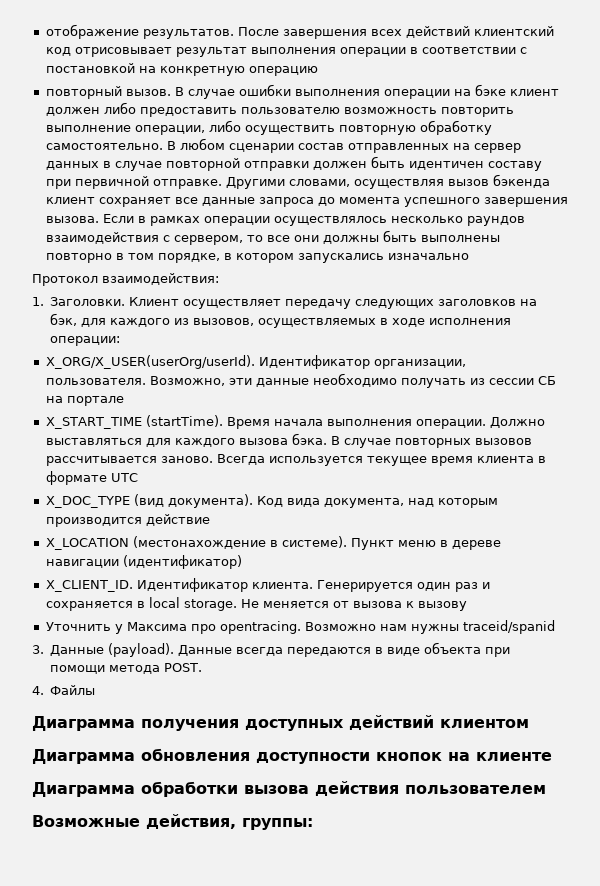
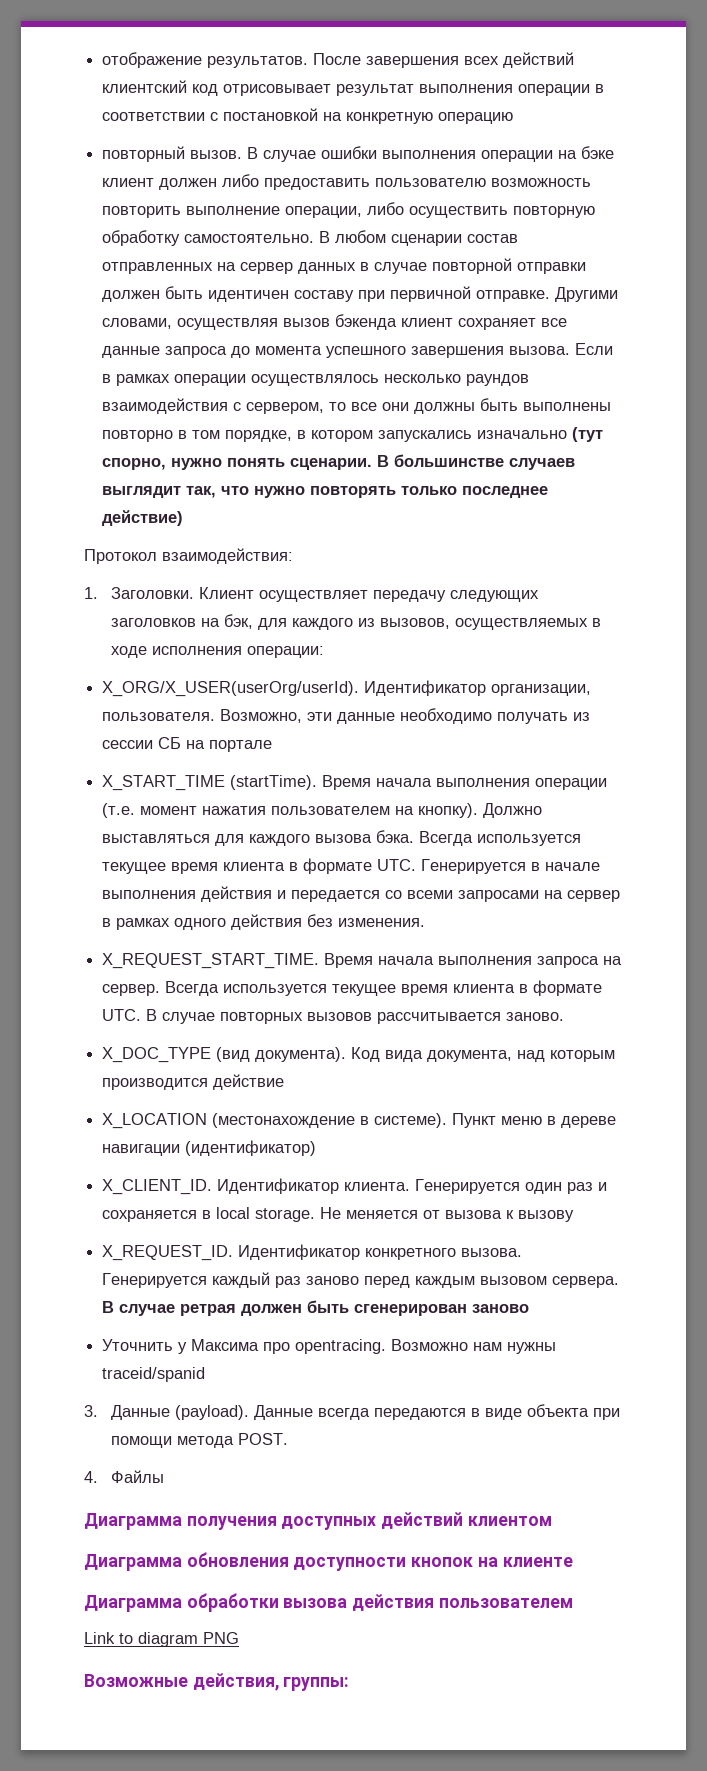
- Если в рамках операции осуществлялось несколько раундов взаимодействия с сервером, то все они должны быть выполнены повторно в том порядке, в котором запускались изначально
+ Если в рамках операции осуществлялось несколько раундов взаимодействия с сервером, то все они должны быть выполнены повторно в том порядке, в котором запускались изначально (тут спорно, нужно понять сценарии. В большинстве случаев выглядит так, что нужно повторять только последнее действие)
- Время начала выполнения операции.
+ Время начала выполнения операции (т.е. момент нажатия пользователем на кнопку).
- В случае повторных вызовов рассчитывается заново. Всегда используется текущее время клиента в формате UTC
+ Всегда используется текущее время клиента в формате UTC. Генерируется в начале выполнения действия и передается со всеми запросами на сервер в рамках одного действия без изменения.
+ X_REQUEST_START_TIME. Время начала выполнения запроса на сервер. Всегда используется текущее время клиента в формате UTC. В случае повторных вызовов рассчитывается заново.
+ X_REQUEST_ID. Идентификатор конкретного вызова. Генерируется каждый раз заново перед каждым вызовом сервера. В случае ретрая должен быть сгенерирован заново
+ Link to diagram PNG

^^^^

§ **How to complete this task**: Set down the material exactly as given, but print none of the pictures.

§ **Worked solution**:
- Если в рамках операции осуществлялось несколько раундов взаимодействия с сервером, то все они должны быть выполнены повторно в том порядке, в котором запускались изначально
+ Если в рамках операции осуществлялось несколько раундов взаимодействия с сервером, то все они должны быть выполнены повторно в том порядке, в котором запускались изначально (тут спорно, нужно понять сценарии. В большинстве случаев выглядит так, что нужно повторять только последнее действие)
- Время начала выполнения операции.
+ Время начала выполнения операции (т.е. момент нажатия пользователем на кнопку).
- В случае повторных вызовов рассчитывается заново. Всегда используется текущее время клиента в формате UTC
+ Всегда используется текущее время клиента в формате UTC. Генерируется в начале выполнения действия и передается со всеми запросами на сервер в рамках одного действия без изменения.
+ X_REQUEST_START_TIME. Время начала выполнения запроса на сервер. Всегда используется текущее время клиента в формате UTC. В случае повторных вызовов рассчитывается заново.
+ X_REQUEST_ID. Идентификатор конкретного вызова. Генерируется каждый раз заново перед каждым вызовом сервера. В случае ретрая должен быть сгенерирован заново
+ Link to diagram PNG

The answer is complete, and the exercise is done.